Saved data entries
-*-*-

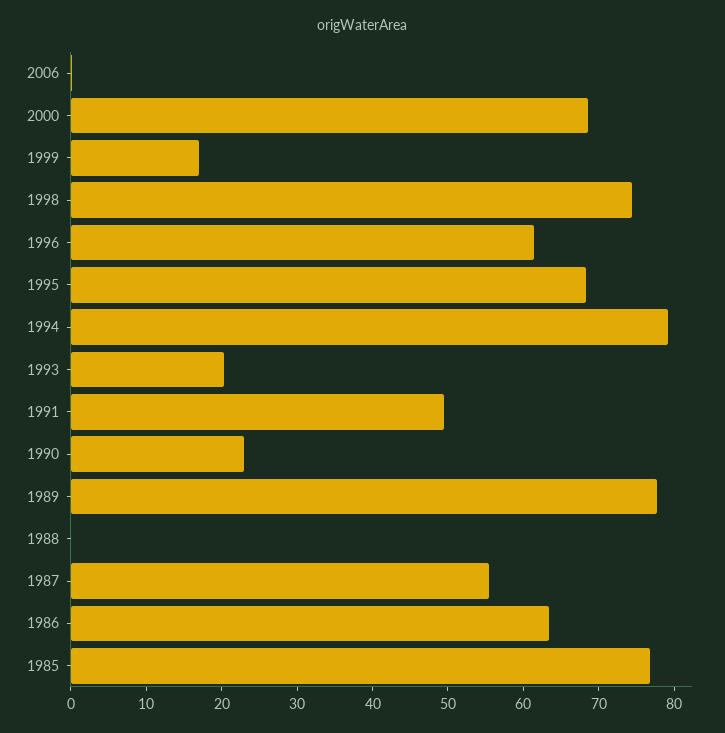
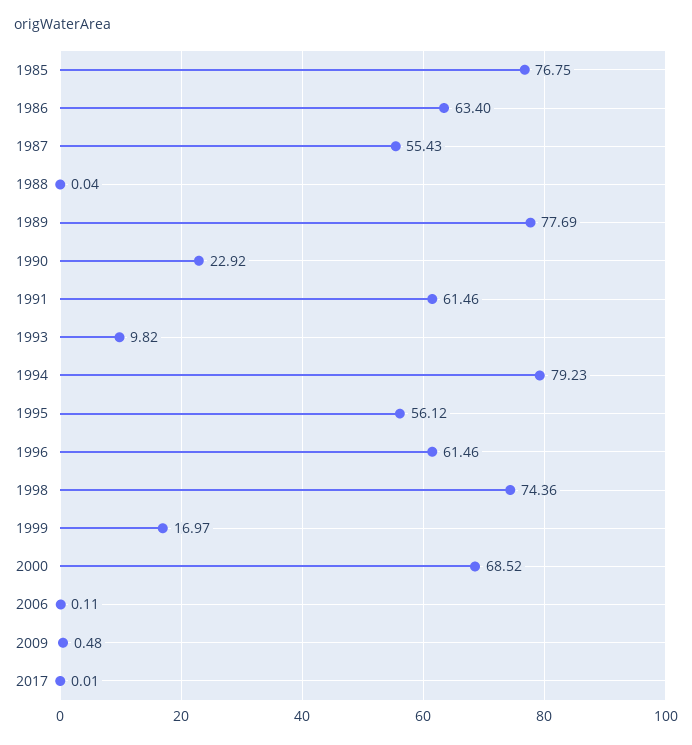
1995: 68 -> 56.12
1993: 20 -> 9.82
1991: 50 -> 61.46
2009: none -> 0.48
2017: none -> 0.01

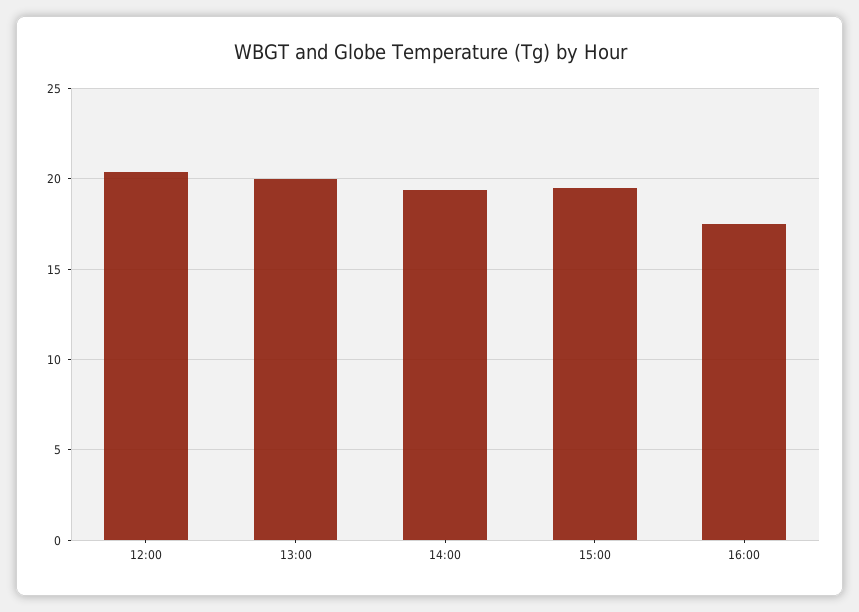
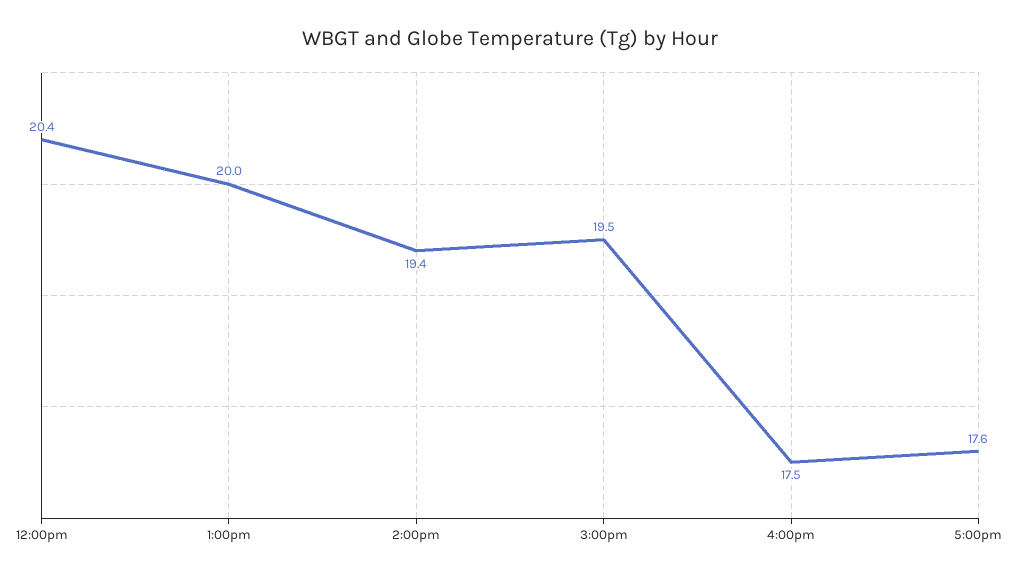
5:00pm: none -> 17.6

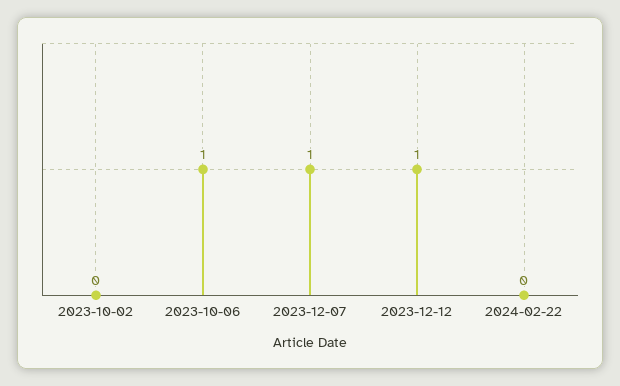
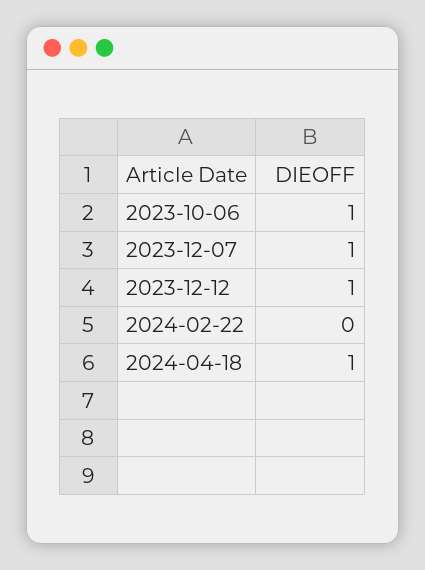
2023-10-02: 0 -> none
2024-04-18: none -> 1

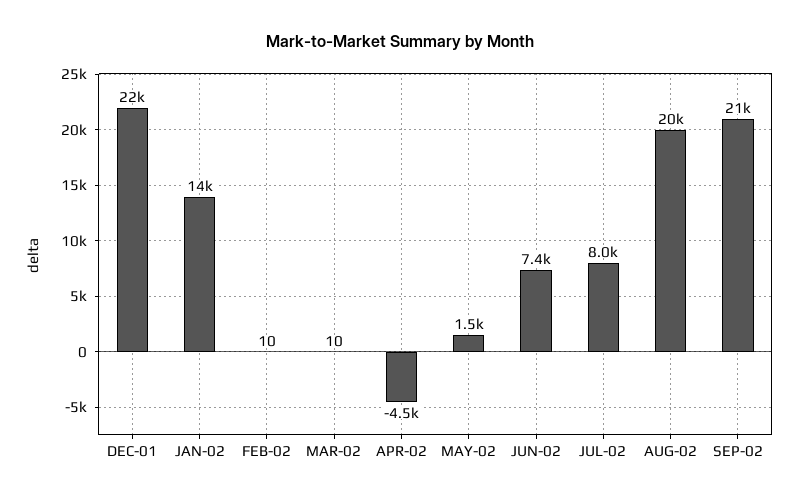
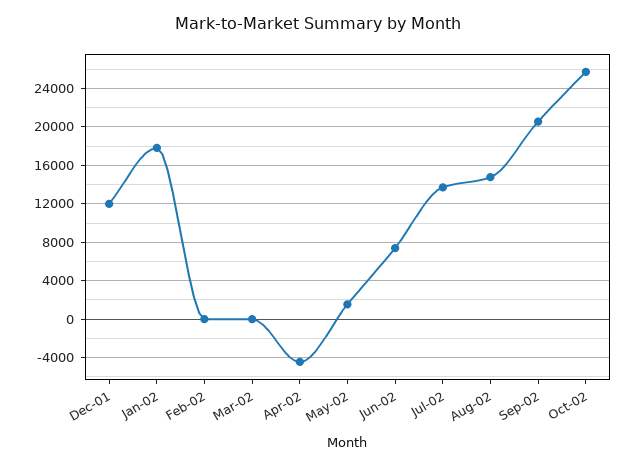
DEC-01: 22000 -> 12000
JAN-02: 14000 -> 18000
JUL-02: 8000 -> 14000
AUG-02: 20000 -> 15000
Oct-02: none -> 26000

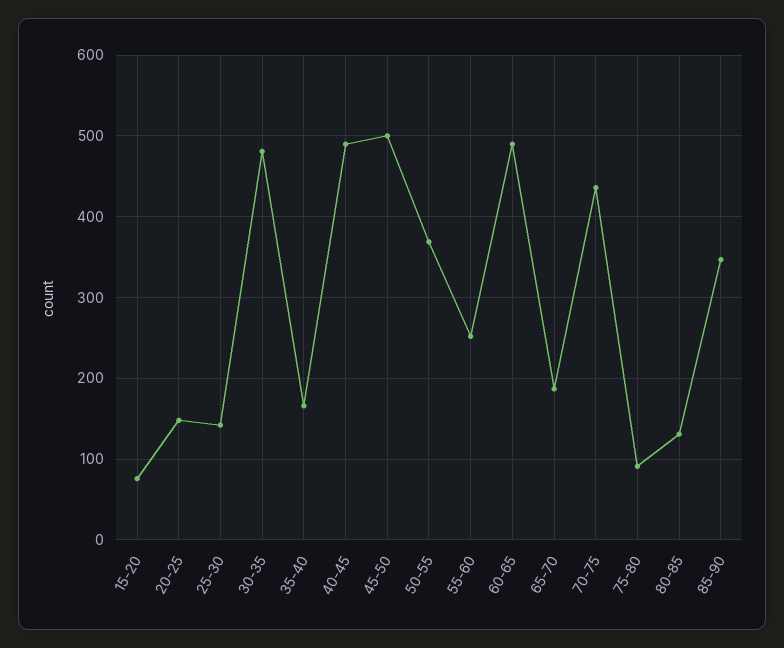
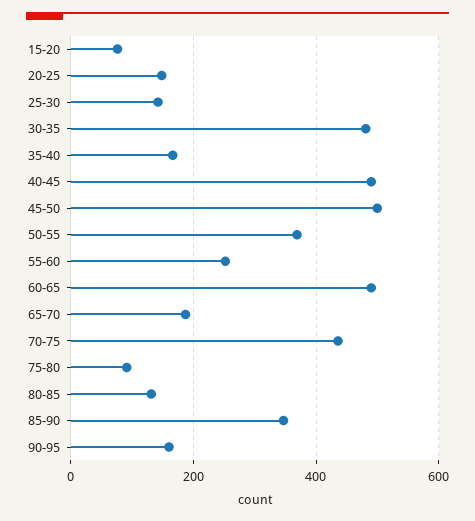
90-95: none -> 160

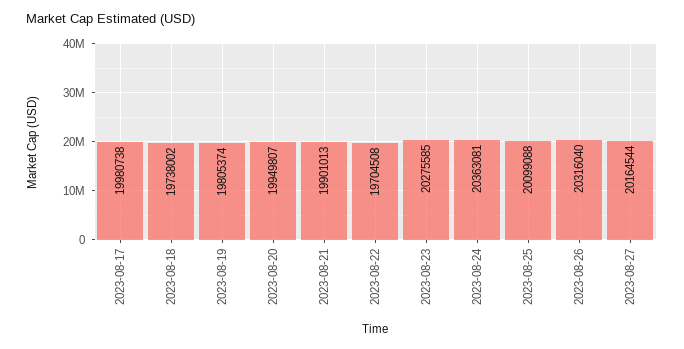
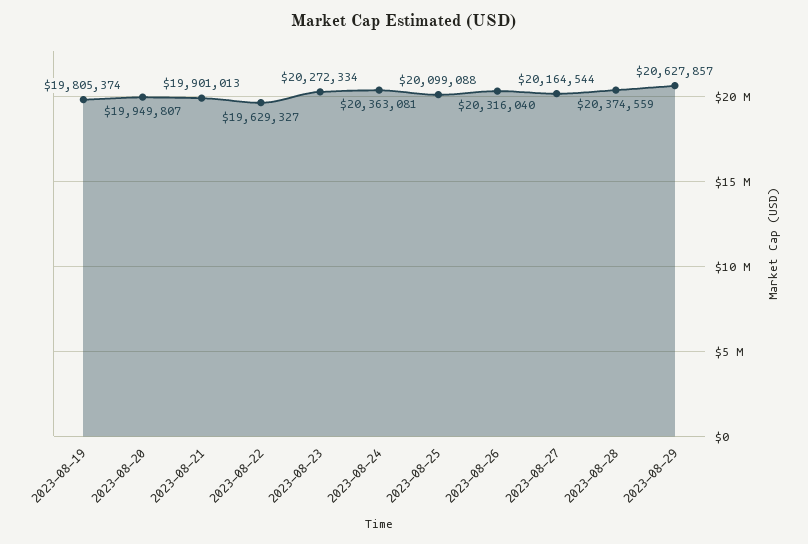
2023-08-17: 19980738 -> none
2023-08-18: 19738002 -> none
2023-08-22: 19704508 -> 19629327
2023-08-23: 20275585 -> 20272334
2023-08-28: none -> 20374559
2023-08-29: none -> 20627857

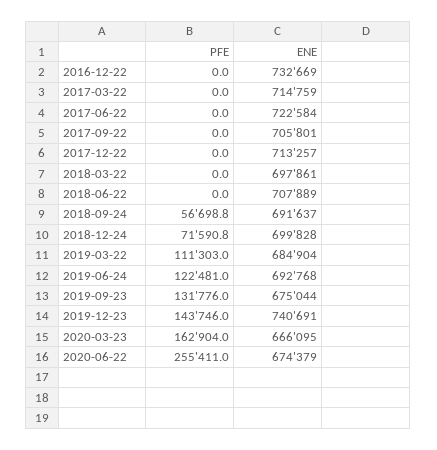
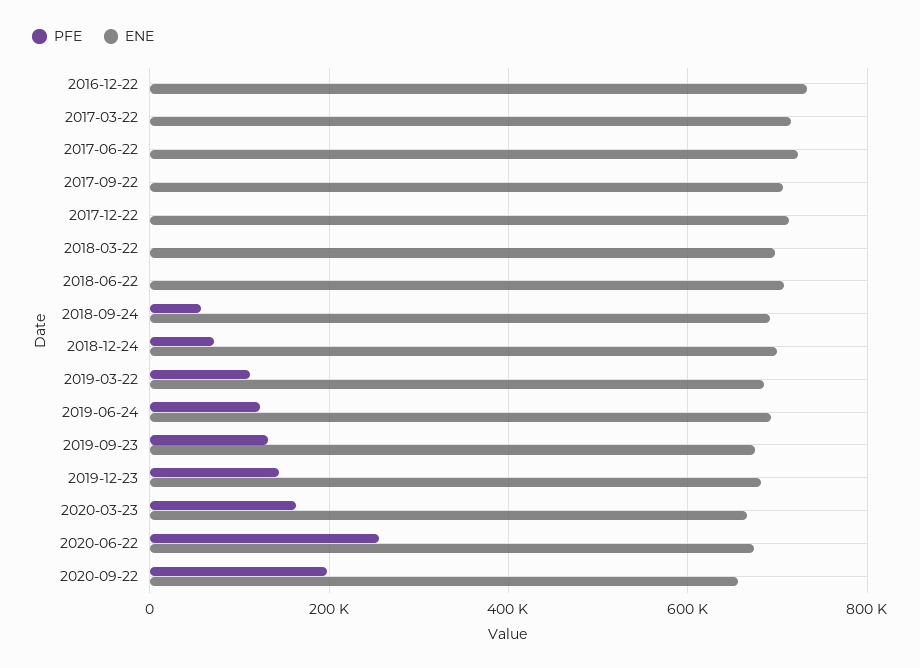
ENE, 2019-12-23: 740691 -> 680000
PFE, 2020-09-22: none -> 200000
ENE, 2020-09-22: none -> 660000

-*-*-

Repeat every entry exactly, but leave out the pictures.

1995: 68 -> 56.12
1993: 20 -> 9.82
1991: 50 -> 61.46
2009: none -> 0.48
2017: none -> 0.01

5:00pm: none -> 17.6

2023-10-02: 0 -> none
2024-04-18: none -> 1

DEC-01: 22000 -> 12000
JAN-02: 14000 -> 18000
JUL-02: 8000 -> 14000
AUG-02: 20000 -> 15000
Oct-02: none -> 26000

90-95: none -> 160

2023-08-17: 19980738 -> none
2023-08-18: 19738002 -> none
2023-08-22: 19704508 -> 19629327
2023-08-23: 20275585 -> 20272334
2023-08-28: none -> 20374559
2023-08-29: none -> 20627857

ENE, 2019-12-23: 740691 -> 680000
PFE, 2020-09-22: none -> 200000
ENE, 2020-09-22: none -> 660000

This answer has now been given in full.